─── Recorded data

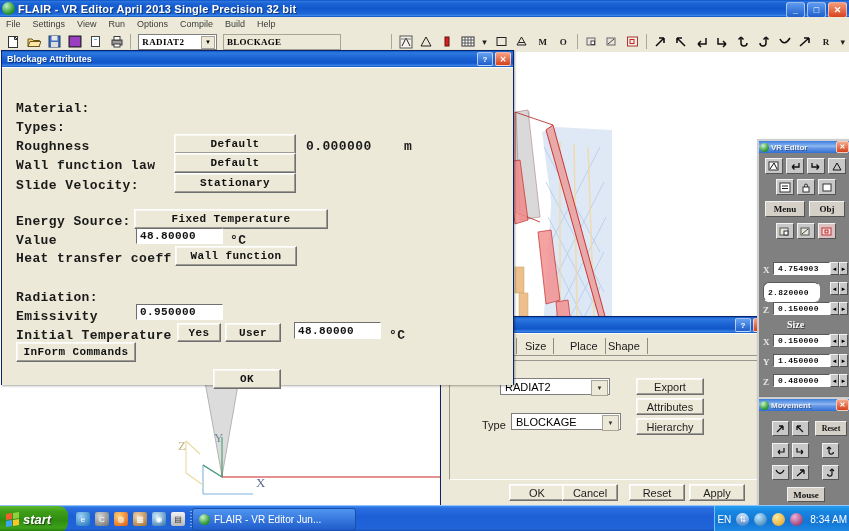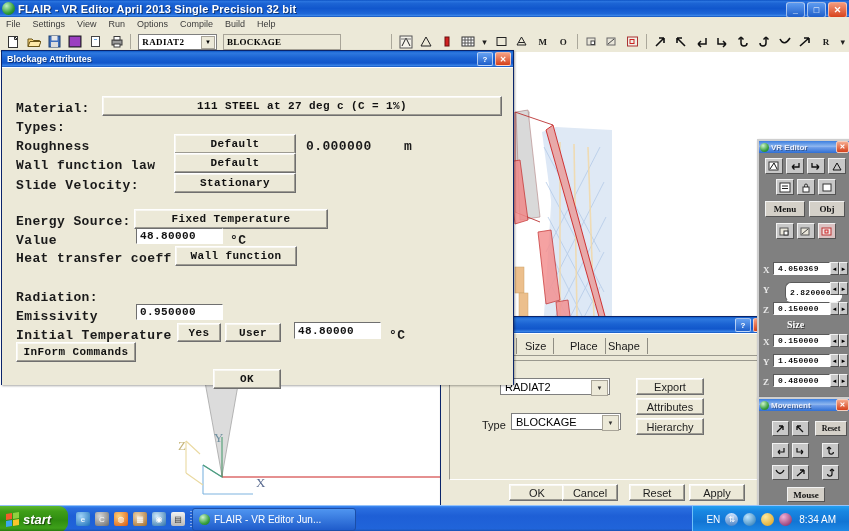--- a/index.html
+++ b/index.html
@@ -439,7 +439,6 @@
       <div class="body">
 
         <div class="fx" style="left:14px;top:33px;">Material:</div>
-        <div class="btn3d" style="left:100px;top:28px;width:398px;height:18px;">111 STEEL at 27 deg c  (C = 1%)</div>
 
         <div class="fx" style="left:14px;top:52px;">Types:</div>
 

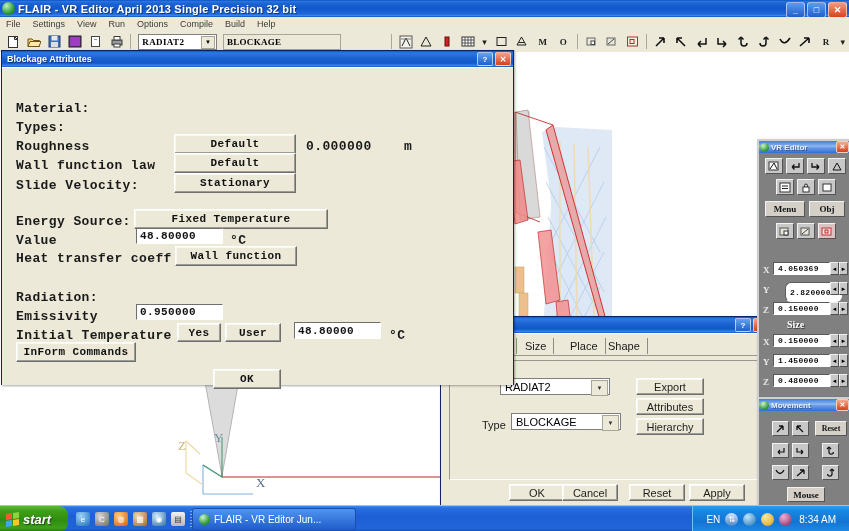--- a/index.html
+++ b/index.html
@@ -551,7 +551,7 @@
 
       <div class="plabel" style="left:20px;top:124px;margin-left:28px;">Position</div>
       <div class="paxis" style="left:4px;top:124px;">X</div>
-      <div class="pnum" style="left:14px;top:121px;width:57px;height:13px;">4.050369</div>
+      <div class="pnum" style="left:14px;top:121px;width:57px;height:13px;">4.754903</div>
       <div class="spin" style="left:71px;top:121px;">◄</div>
       <div class="spin" style="left:80px;top:121px;">►</div>
 

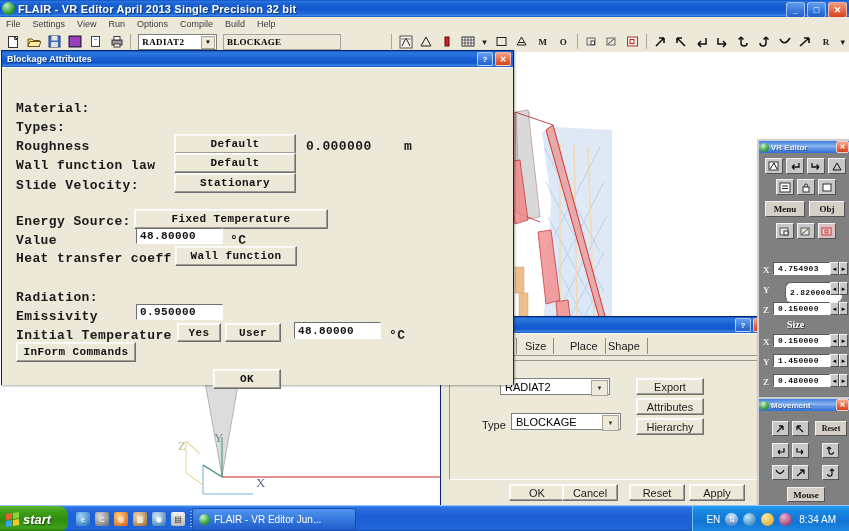--- a/index.html
+++ b/index.html
@@ -556,7 +556,7 @@
       <div class="spin" style="left:80px;top:121px;">►</div>
 
       <div class="paxis" style="left:4px;top:144px;">Y</div>
-      <div class="pnum" style="left:26px;top:141px;width:57px;height:20px;border-radius:6px;">2.820000</div>
+      <div class="pnum" style="left:4px;top:141px;width:57px;height:20px;border-radius:6px;">2.820000</div>
       <div class="spin" style="left:71px;top:141px;">◄</div>
       <div class="spin" style="left:80px;top:141px;">►</div>
 

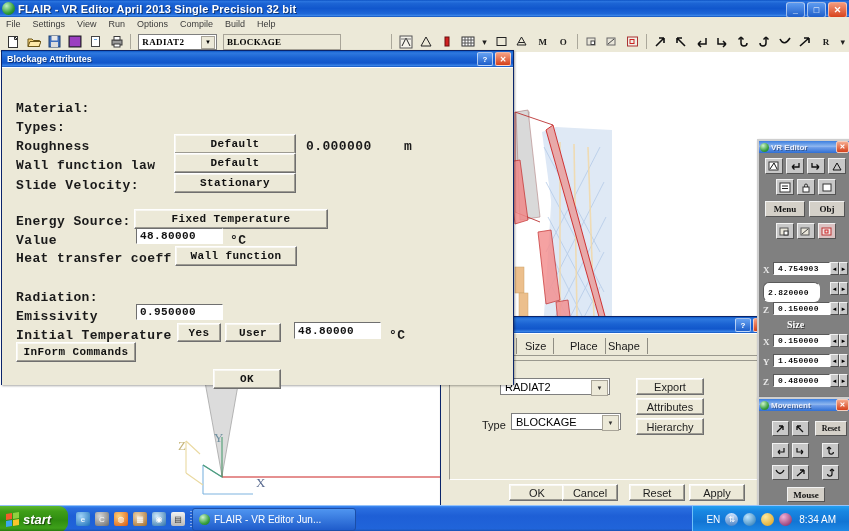--- a/index.html
+++ b/index.html
@@ -140,7 +140,7 @@
   .task{height:21px;min-width:150px;background:linear-gradient(to bottom,#4f95f0,#1f5ccb);border:1px solid #1b4ea8;border-radius:3px;
     display:flex;align-items:center;padding:0 6px;color:#fff;font-size:10px;gap:4px;}
   .task .ti{width:11px;height:11px;border-radius:50%;background:radial-gradient(circle at 35% 30%,#cdf3cc,#3aa13f 60%,#166b1c);}
-  #tray{position:absolute;right:0;top:0;height:26px;display:flex;align-items:center;gap:5px;padding:0 13px;
+  #tray{position:absolute;right:0;top:0;height:26px;display:flex;align-items:center;gap:5px;padding:0 2px;
     background:linear-gradient(to bottom,#24a0f0 0%,#1887e2 20%,#1275d4 60%,#1f8ae6 100%);
     border-left:1px solid #6fc2fa;}
   #tray .tl{color:#fff;font-size:10px;}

──────

#### [Exercise]
Looking at the entries above, work out how many lines contain the word "gradient", then reply with only that figure.

#### [Worked solution]
3